*** Opening Data section ***

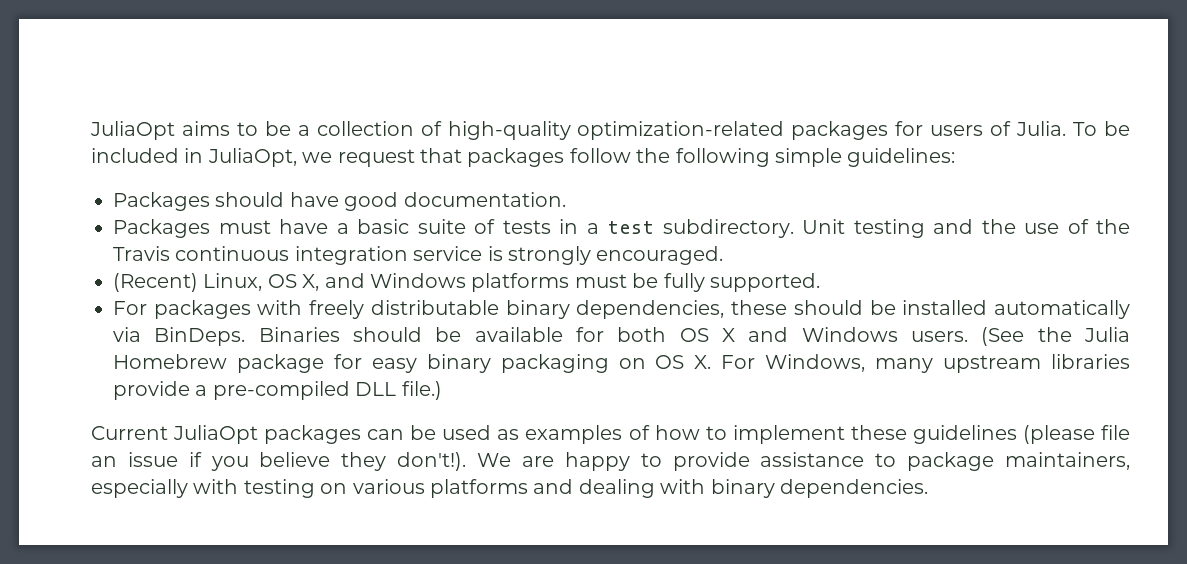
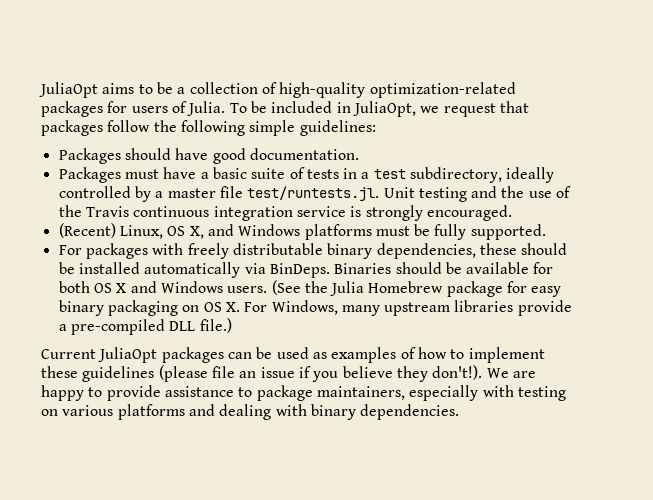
[662,219,794,238] subdirectory. -> [410,167,555,183] [58,186,380,202] subdirectory, ideally controlled by a master file test/runtests.jl.

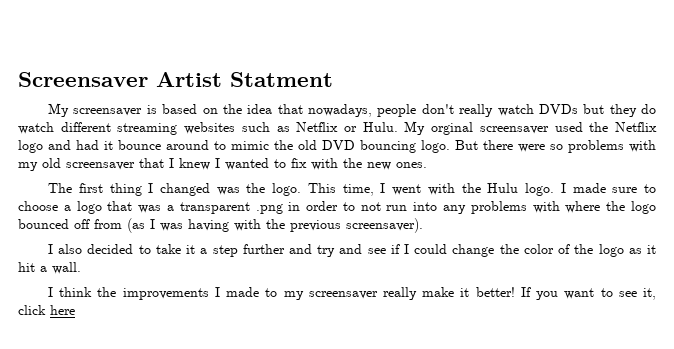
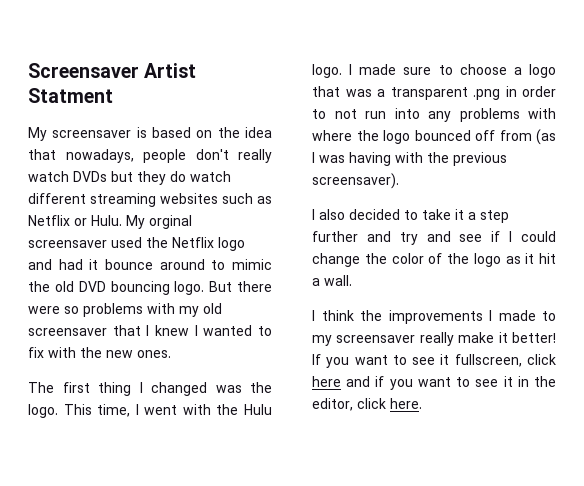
[643,288,657,300] [18,305,75,315] it, click here -> [440,354,556,367] [312,376,556,390] [312,398,422,411] it fullscreen, click here and if you want to see it in the editor, click here.

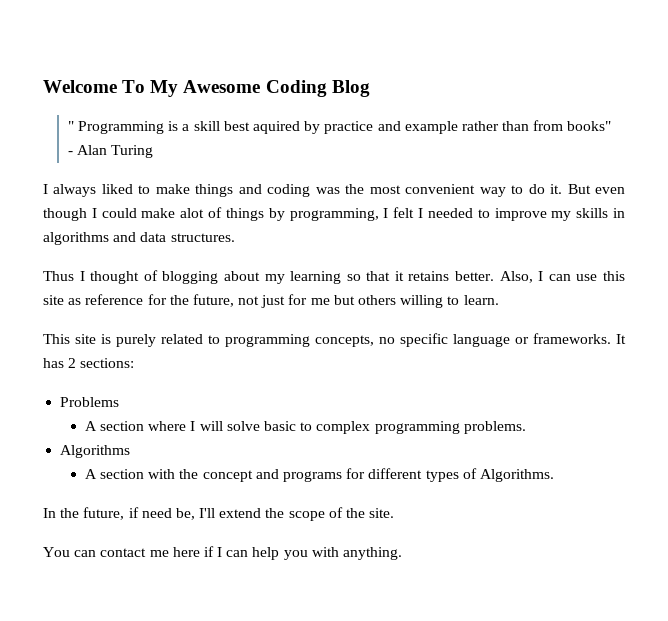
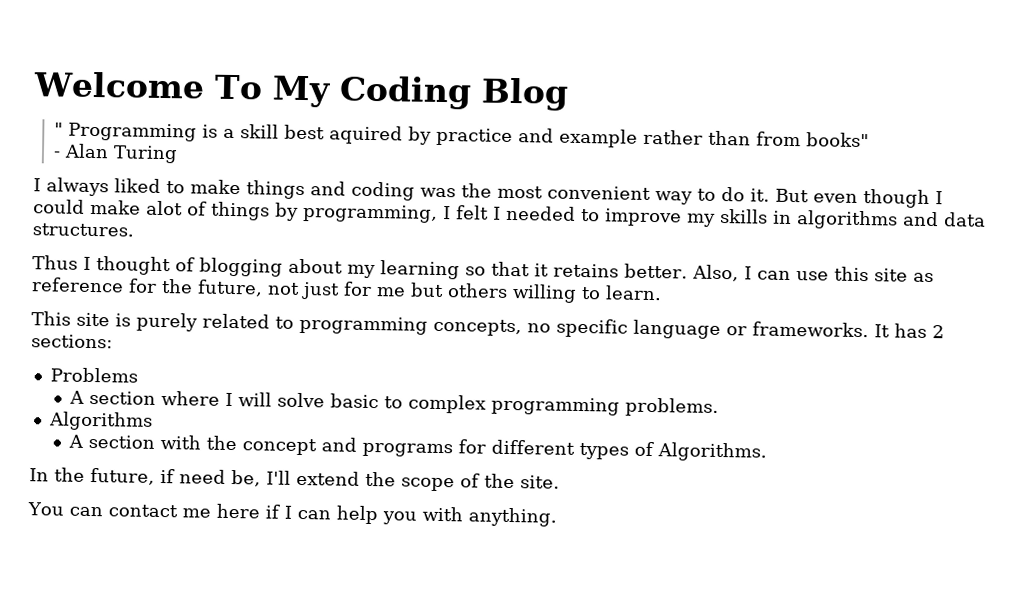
[183,80,261,93] Awesome -> (331, 91) none

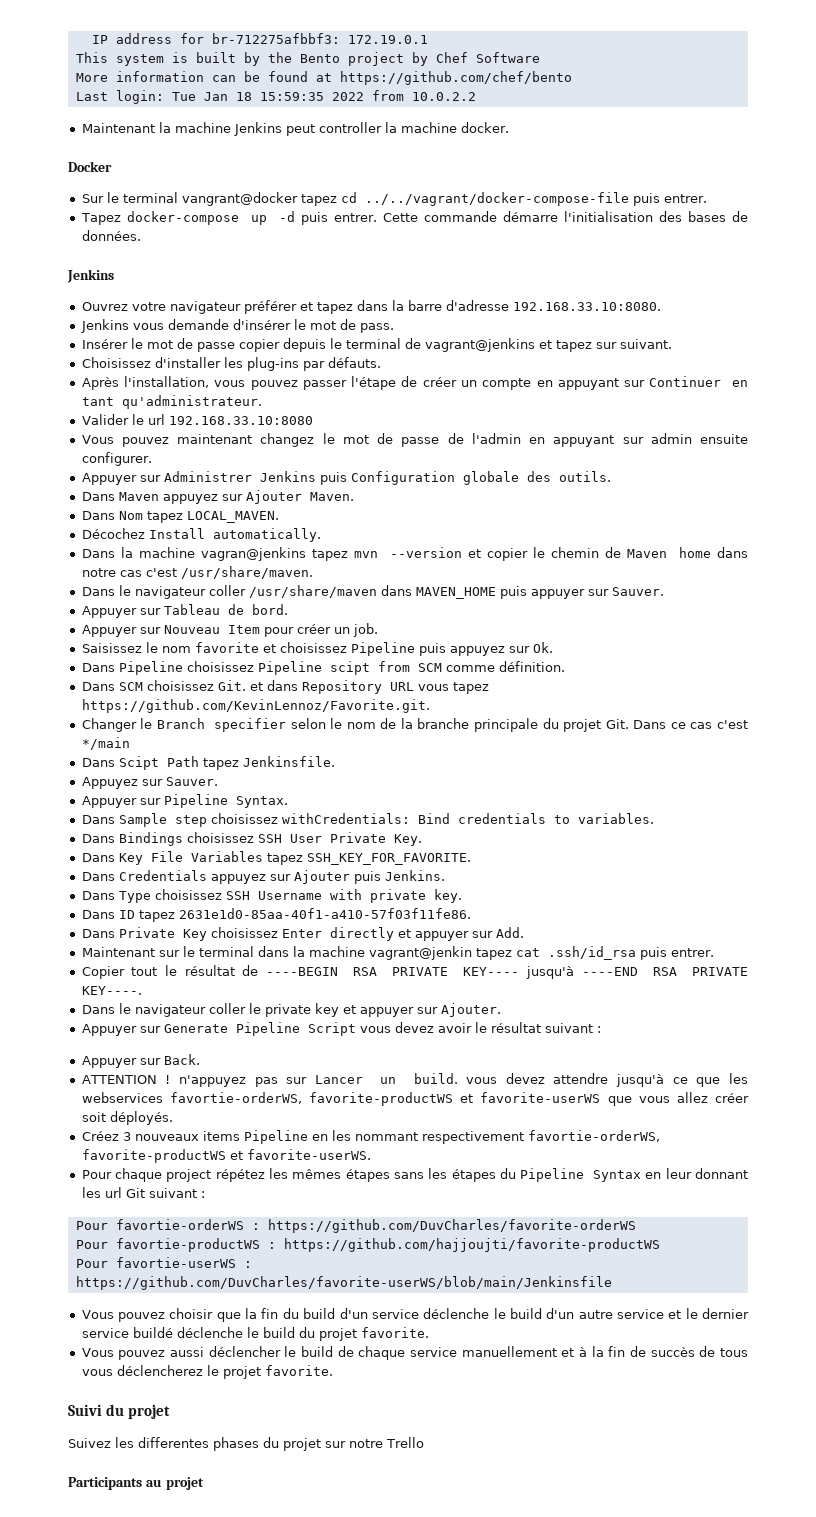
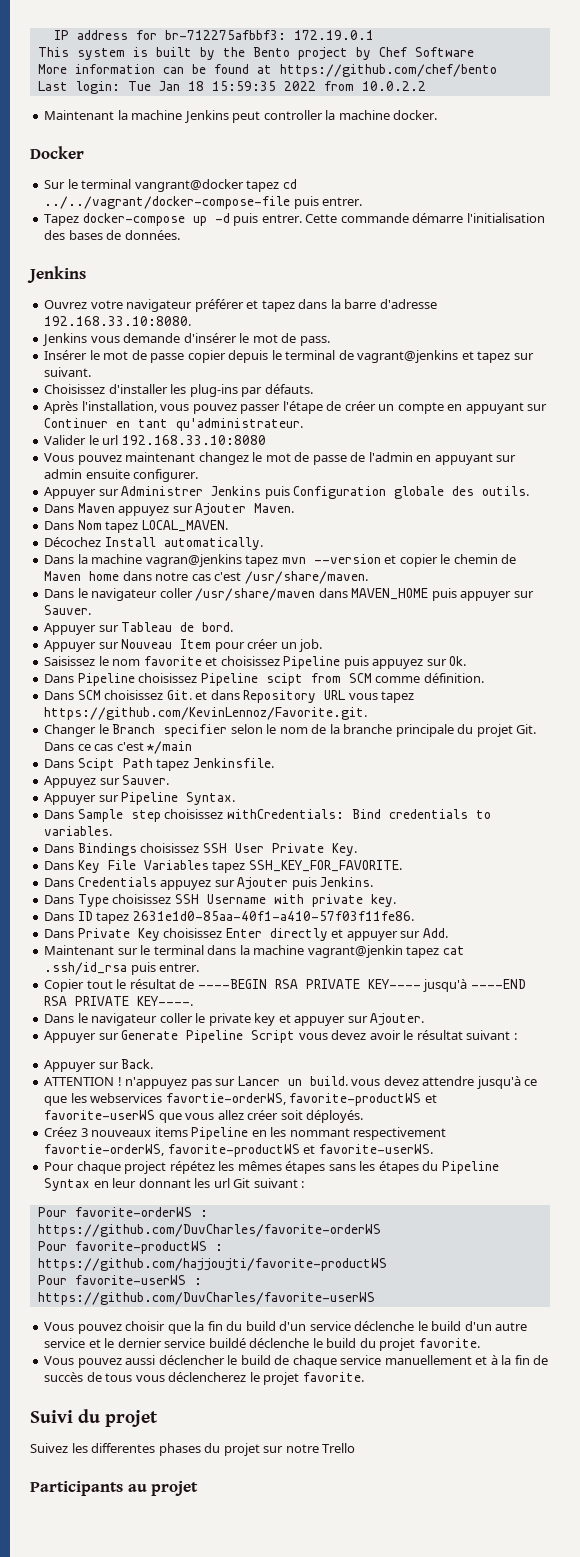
[115,1219,244,1230] favortie-orderWS -> [74,1207,192,1217] favorite-orderWS
[115,1238,260,1252] favortie-productWS -> [74,1241,207,1254] favorite-productWS
[115,1257,252,1268] [75,1276,612,1290] favortie-userWS : https://github.com/DuvCharles/favorite-userWS/blob/main/Jenkinsfile -> [74,1275,202,1285] [37,1292,375,1305] favorite-userWS : https://github.com/DuvCharles/favorite-userWS

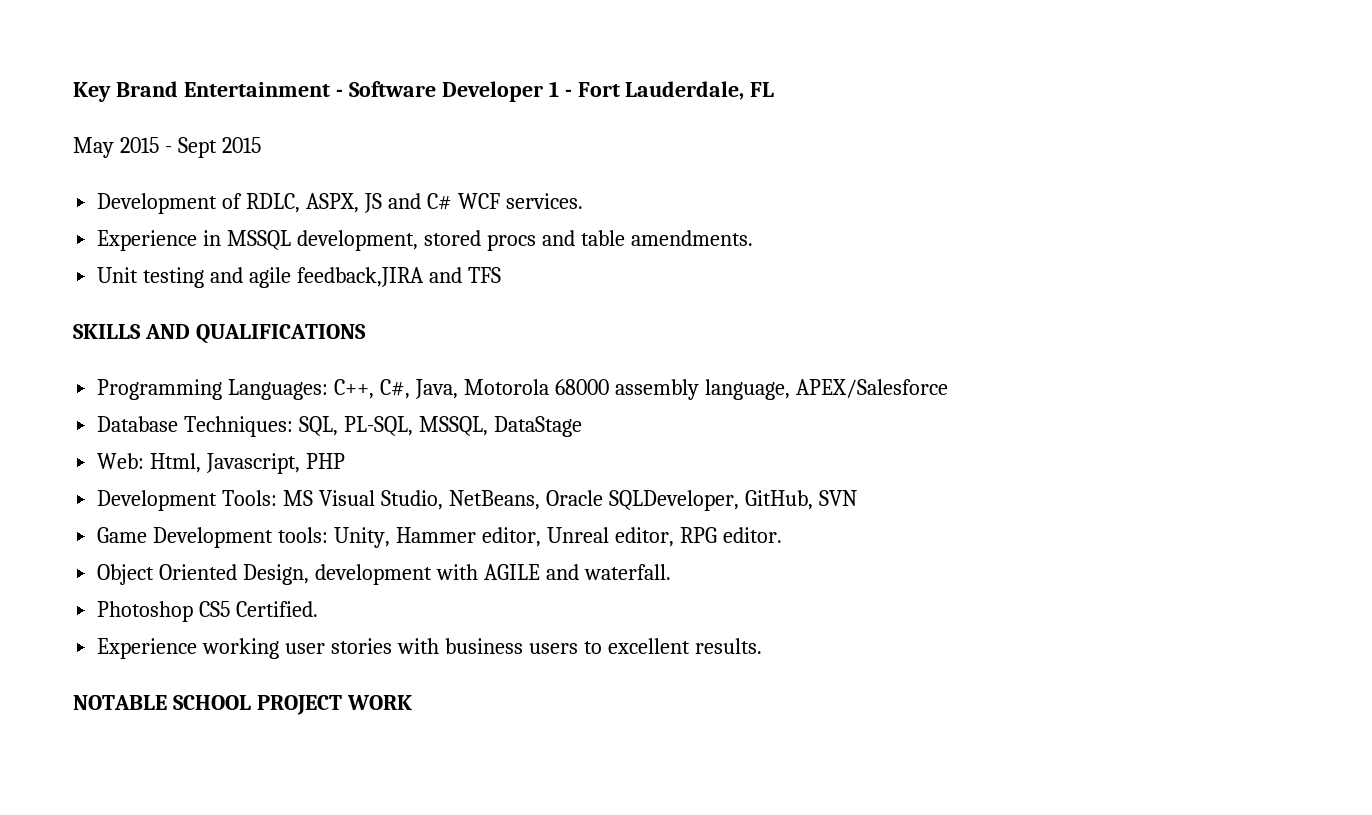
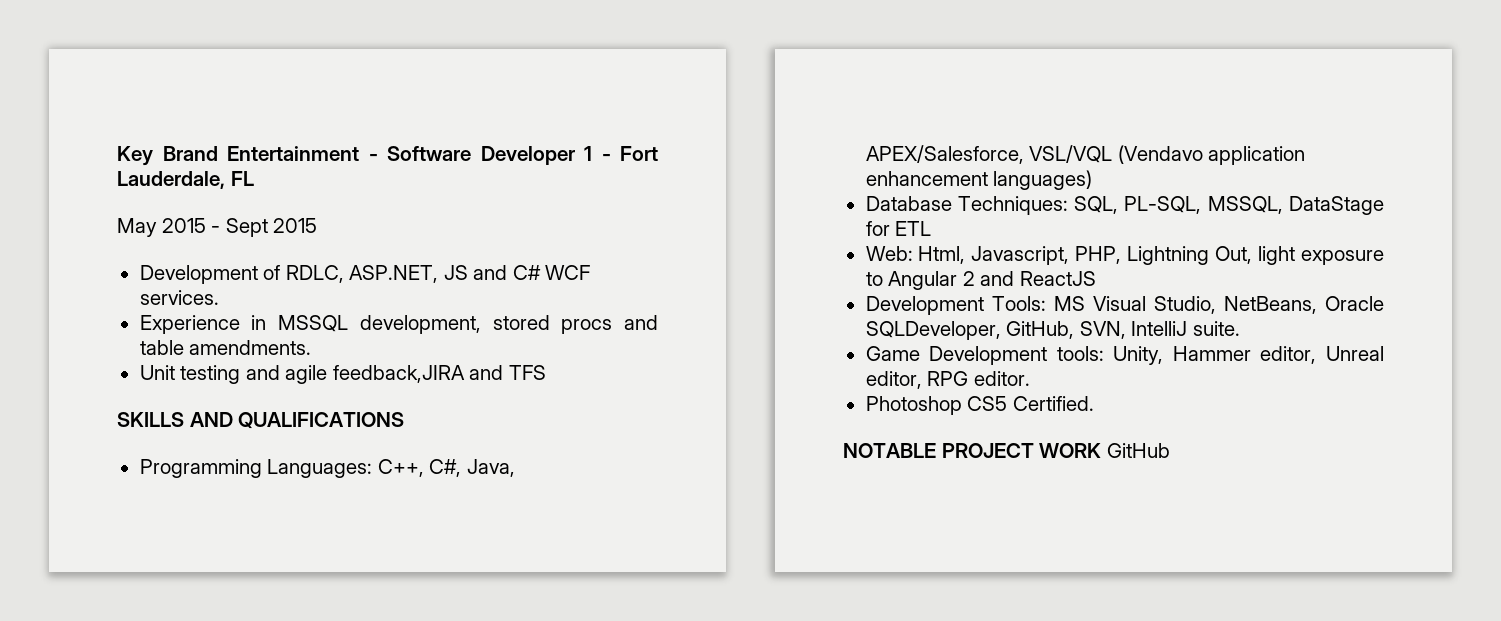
[306,193,360,213] ASPX, -> [349,265,439,283] ASP.NET,
[463,379,948,400] Motorola 68000 assembly language, APEX/Salesforce -> [865,145,1306,165] [865,170,1093,190] APEX/Salesforce, VSL/VQL (Vendavo application enhancement languages)
(582, 426) none -> [865,221,932,236] for ETL
[306,453,346,469] PHP -> [1075,246,1384,265] [865,271,1096,290] PHP, Lightning Out, light exposure to Angular 2 and ReactJS
[818,490,857,506] SVN -> [1079,321,1240,339] SVN, IntelliJ suite.
[97,564,671,585] [97,601,319,622] [97,638,762,659] Object Oriented Design, development with AGILE and waterfall. // Photoshop CS5 Certified. // Experience working user stories with business users to excellent results. -> [865,396,1094,415] Photoshop CS5 Certified.
[172,695,251,710] SCHOOL -> (936, 450) none
(412, 702) none -> [1106,443,1170,458] GitHub

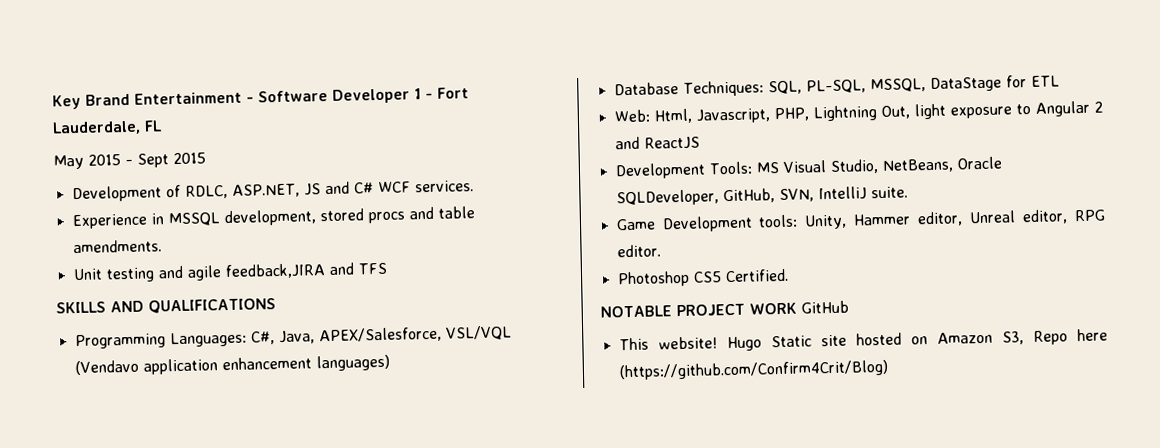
[377,459,424,477] C++, -> (247, 339) none
(1170, 450) none -> [618,328,1108,352] [618,359,889,381] // This website! Hugo Static site hosted on Amazon S3, Repo here (https://github.com/Confirm4Crit/Blog)

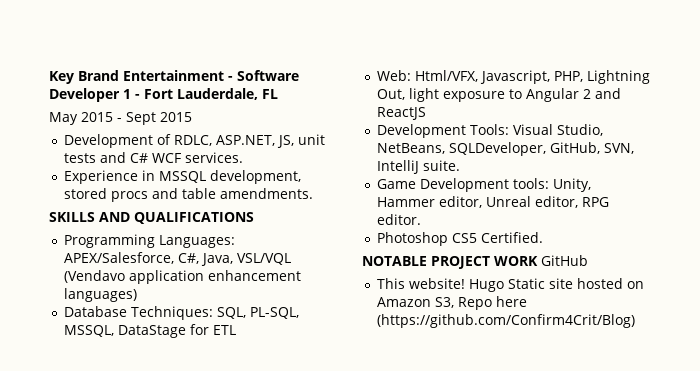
[303,183,321,196] JS -> [277,134,326,148] [64,153,97,163] JS, unit tests
[72,262,387,283] // Unit testing and agile feedback,JIRA and TFS -> (314, 193) none
(247, 339) none -> [64,252,175,264] APEX/Salesforce,
[318,326,442,344] APEX/Salesforce, -> (234, 259) none
[653,108,693,124] Html, -> [415,70,479,82] Html/VFX,
[755,162,780,174] MS -> (510, 129) none
[956,156,1002,170] Oracle -> (446, 148) none

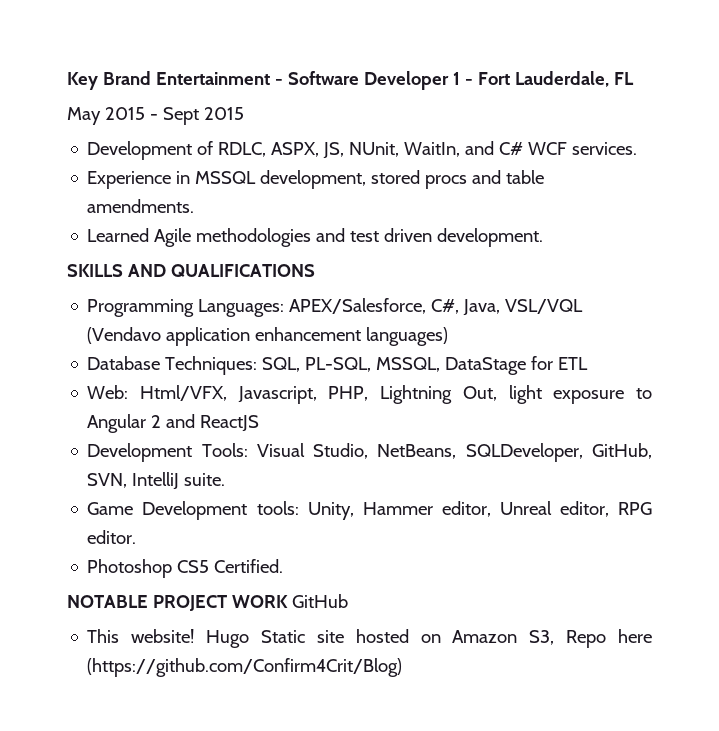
[216,134,326,148] [64,153,97,163] ASP.NET, JS, unit tests -> [271,142,461,159] ASPX, JS, NUnit, WaitIn,
(314, 193) none -> [87,228,544,247] // Learned Agile methodologies and test driven development.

*** Closing Data section ***

**What the task requires**
Please return, exactly as written, the lines from the first line of the records above through the line containing "[183,80,261,93] Awesome -> (331, 91) none", both included, leaving out any pictures.

**The answer**
[662,219,794,238] subdirectory. -> [410,167,555,183] [58,186,380,202] subdirectory, ideally controlled by a master file test/runtests.jl.

[643,288,657,300] [18,305,75,315] it, click here -> [440,354,556,367] [312,376,556,390] [312,398,422,411] it fullscreen, click here and if you want to see it in the editor, click here.

[183,80,261,93] Awesome -> (331, 91) none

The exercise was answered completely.